▸ Information supplied:
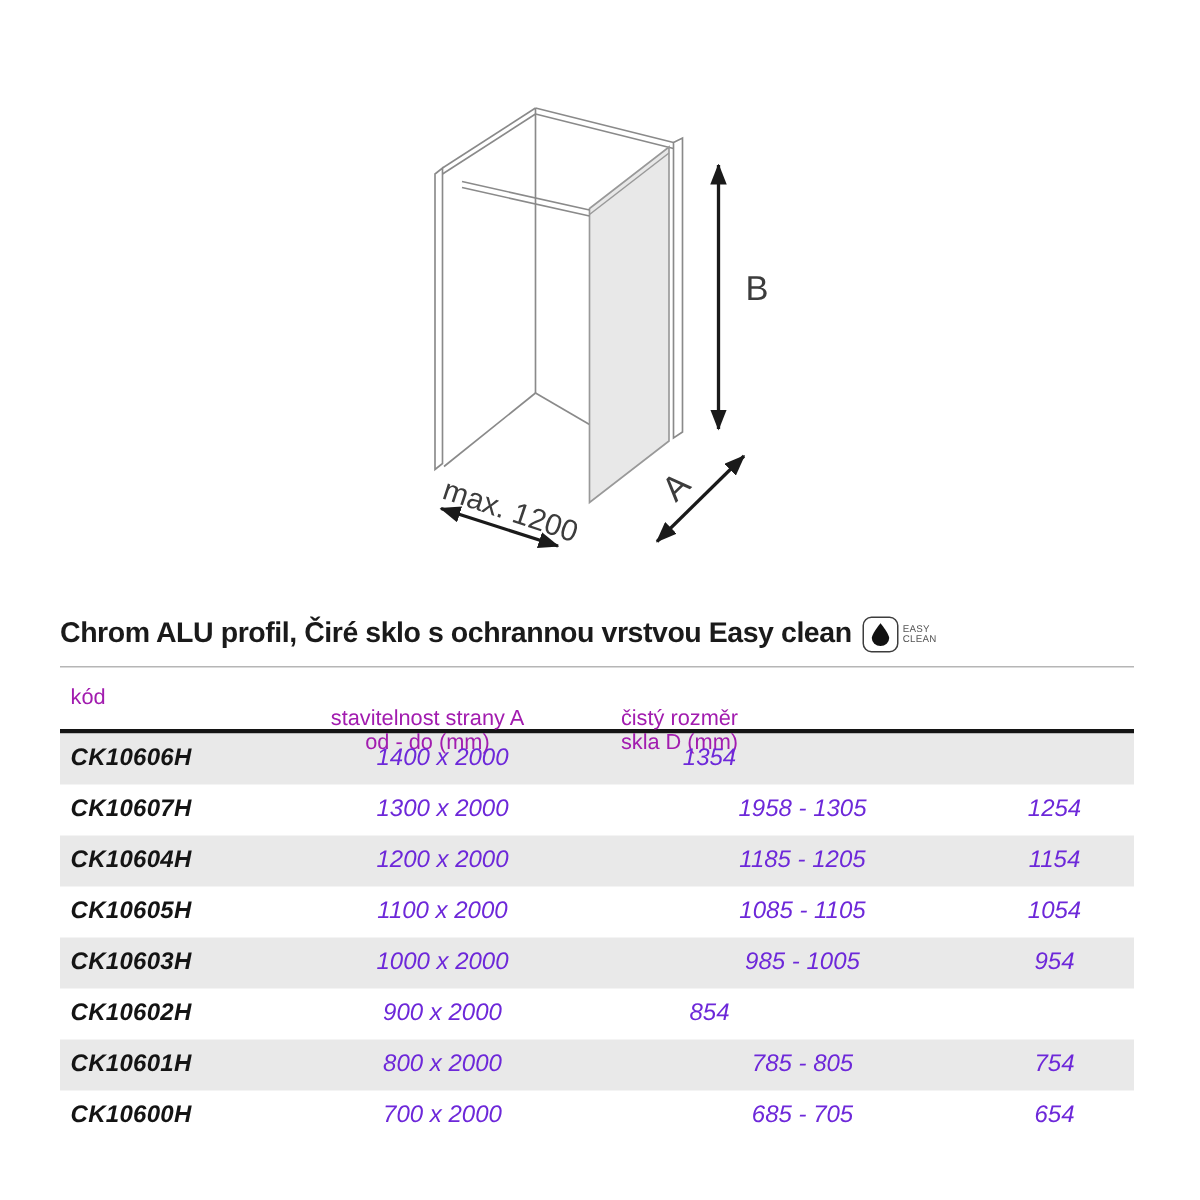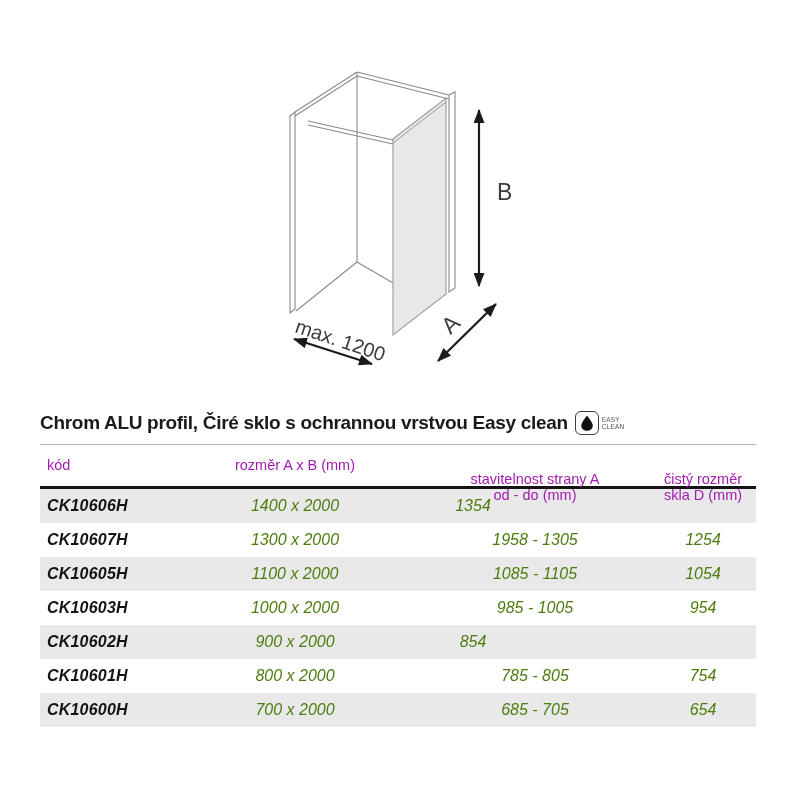--- a/index.html
+++ b/index.html
@@ -23,21 +23,21 @@
            border-top:1px solid #b6b6b6; border-bottom:3px solid #141414;
            color:#a21caf; font-size:14.5px; line-height:15.5px; font-weight:400; }
   .tbody .trow { display:flex; align-items:center; height:34px; font-size:16px;font-style:italic; }
   .tbody .trow:nth-child(odd) { background:#e9e9e9; }
   .c1 { width:130px; text-align:left; padding-left:7px; }
   .c2 { width:250px; text-align:center; }
   .c3 { width:230px; text-align:center; }
   .c4 { width:106px; text-align:center; }
   .hstack { display:flex; flex-direction:column; align-items:center;margin-top:44px; }
   .cell-code { font-weight:700; color:#141414; letter-spacing:0.2px; }
-  .cell-val { color:#4d7c0f; font-weight:400; }
+  .cell-val { color:#6d28d9; font-weight:400; }
 </style>
 </head>
 <body>
 
 <div class="diagram-wrap">
   <svg viewBox="250 52 310 345">
     <defs>
       <marker id="ah" markerUnits="userSpaceOnUse" markerWidth="14" markerHeight="11" refX="13" refY="5.5" orient="auto-start-reverse">
         <path d="M0,0 L14,5.5 L0,11 Z" fill="#1a1a1a"></path>
       </marker>
@@ -102,21 +102,20 @@
     <div class="ec-text">
       <span>EASY</span>
       <span>CLEAN</span>
     </div>
   </div>
 </div>
 
 <div class="spec-table">
   <div class="thead">
     <div class="c1">kód</div>
-    <div class="c2">rozměr A x B (mm)</div>
     <div class="c3">
       <div class="hstack">
         <span>stavitelnost strany A</span>
         <span>od - do (mm)</span>
       </div>
     </div>
     <div class="c4">
       <div class="hstack">
         <span>čistý rozměr</span>
         <span>skla D (mm)</span>
@@ -128,20 +127,26 @@
     <div class="trow">
       <div class="c1 cell-code">CK10606H</div>
       <div class="c2 cell-val">1400 x 2000</div>
       <div class="c4 cell-val">1354</div>
     </div>
     <div class="trow">
       <div class="c1 cell-code">CK10607H</div>
       <div class="c2 cell-val">1300 x 2000</div>
       <div class="c3 cell-val">1958 - 1305</div>
       <div class="c4 cell-val">1254</div>
+    </div>
+    <div class="trow">
+      <div class="c1 cell-code">CK10604H</div>
+      <div class="c2 cell-val">1200 x 2000</div>
+      <div class="c3 cell-val">1185 - 1205</div>
+      <div class="c4 cell-val">1154</div>
     </div>
     <div class="trow">
       <div class="c1 cell-code">CK10605H</div>
       <div class="c2 cell-val">1100 x 2000</div>
       <div class="c3 cell-val">1085 - 1105</div>
       <div class="c4 cell-val">1054</div>
     </div>
     <div class="trow">
       <div class="c1 cell-code">CK10603H</div>
       <div class="c2 cell-val">1000 x 2000</div>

▸ Exercise objective:
Please output the listing above in full, exactly as given, without its images.

▸ Written answer:
--- a/index.html
+++ b/index.html
@@ -23,21 +23,21 @@
            border-top:1px solid #b6b6b6; border-bottom:3px solid #141414;
            color:#a21caf; font-size:14.5px; line-height:15.5px; font-weight:400; }
   .tbody .trow { display:flex; align-items:center; height:34px; font-size:16px;font-style:italic; }
   .tbody .trow:nth-child(odd) { background:#e9e9e9; }
   .c1 { width:130px; text-align:left; padding-left:7px; }
   .c2 { width:250px; text-align:center; }
   .c3 { width:230px; text-align:center; }
   .c4 { width:106px; text-align:center; }
   .hstack { display:flex; flex-direction:column; align-items:center;margin-top:44px; }
   .cell-code { font-weight:700; color:#141414; letter-spacing:0.2px; }
-  .cell-val { color:#4d7c0f; font-weight:400; }
+  .cell-val { color:#6d28d9; font-weight:400; }
 </style>
 </head>
 <body>
 
 <div class="diagram-wrap">
   <svg viewBox="250 52 310 345">
     <defs>
       <marker id="ah" markerUnits="userSpaceOnUse" markerWidth="14" markerHeight="11" refX="13" refY="5.5" orient="auto-start-reverse">
         <path d="M0,0 L14,5.5 L0,11 Z" fill="#1a1a1a"></path>
       </marker>
@@ -102,21 +102,20 @@
     <div class="ec-text">
       <span>EASY</span>
       <span>CLEAN</span>
     </div>
   </div>
 </div>
 
 <div class="spec-table">
   <div class="thead">
     <div class="c1">kód</div>
-    <div class="c2">rozměr A x B (mm)</div>
     <div class="c3">
       <div class="hstack">
         <span>stavitelnost strany A</span>
         <span>od - do (mm)</span>
       </div>
     </div>
     <div class="c4">
       <div class="hstack">
         <span>čistý rozměr</span>
         <span>skla D (mm)</span>
@@ -128,20 +127,26 @@
     <div class="trow">
       <div class="c1 cell-code">CK10606H</div>
       <div class="c2 cell-val">1400 x 2000</div>
       <div class="c4 cell-val">1354</div>
     </div>
     <div class="trow">
       <div class="c1 cell-code">CK10607H</div>
       <div class="c2 cell-val">1300 x 2000</div>
       <div class="c3 cell-val">1958 - 1305</div>
       <div class="c4 cell-val">1254</div>
+    </div>
+    <div class="trow">
+      <div class="c1 cell-code">CK10604H</div>
+      <div class="c2 cell-val">1200 x 2000</div>
+      <div class="c3 cell-val">1185 - 1205</div>
+      <div class="c4 cell-val">1154</div>
     </div>
     <div class="trow">
       <div class="c1 cell-code">CK10605H</div>
       <div class="c2 cell-val">1100 x 2000</div>
       <div class="c3 cell-val">1085 - 1105</div>
       <div class="c4 cell-val">1054</div>
     </div>
     <div class="trow">
       <div class="c1 cell-code">CK10603H</div>
       <div class="c2 cell-val">1000 x 2000</div>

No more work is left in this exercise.